■ EXERCISE
Make an exact copy of all the data, pictures excluded.

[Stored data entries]
━━━━

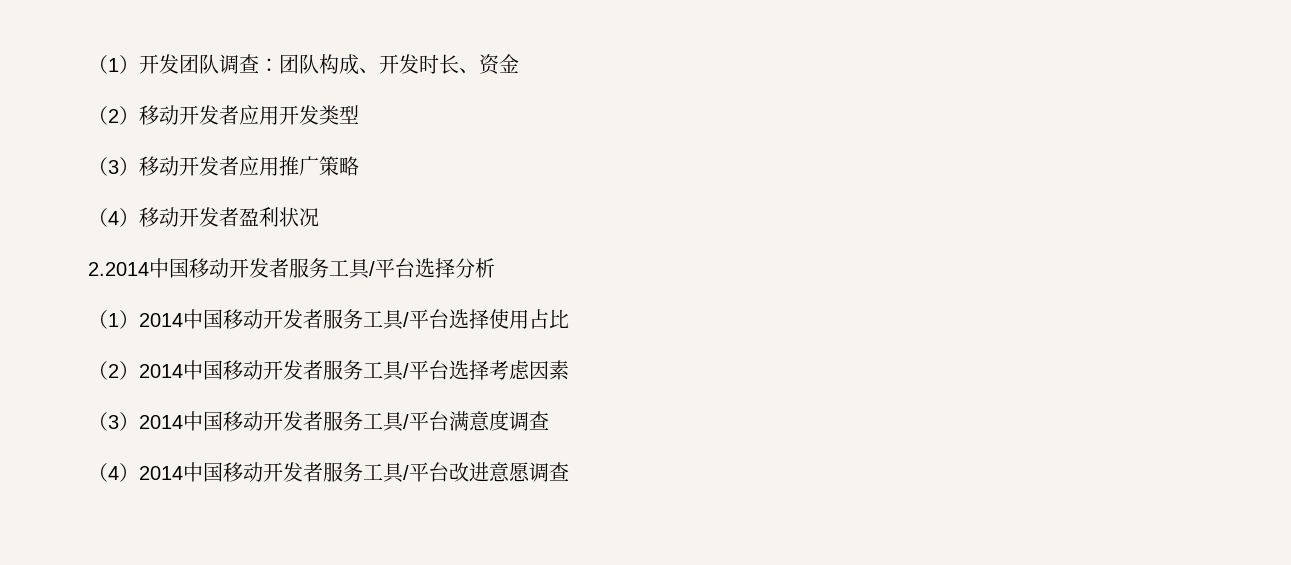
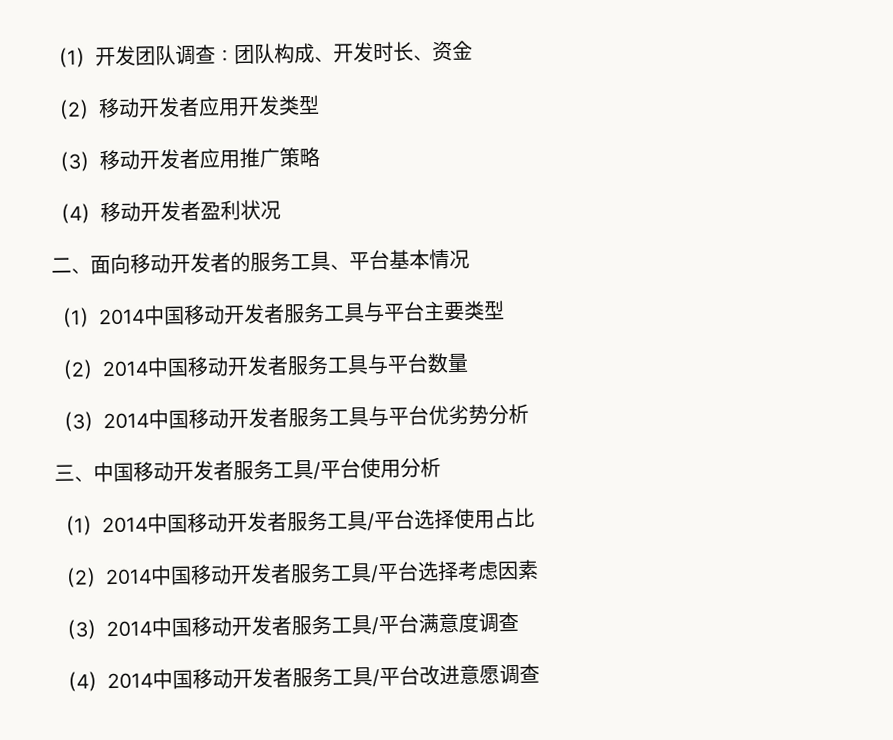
- 2.2014中国移动开发者服务工具/平台选择分析
+ 二、面向移动开发者的服务工具、平台基本情况
+ （1）2014中国移动开发者服务工具与平台主要类型
+ （2）2014中国移动开发者服务工具与平台数量
+ （3）2014中国移动开发者服务工具与平台优劣势分析
+ 三、中国移动开发者服务工具/平台使用分析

━━━━

■ EXPECTED ANSWER
- 2.2014中国移动开发者服务工具/平台选择分析
+ 二、面向移动开发者的服务工具、平台基本情况
+ （1）2014中国移动开发者服务工具与平台主要类型
+ （2）2014中国移动开发者服务工具与平台数量
+ （3）2014中国移动开发者服务工具与平台优劣势分析
+ 三、中国移动开发者服务工具/平台使用分析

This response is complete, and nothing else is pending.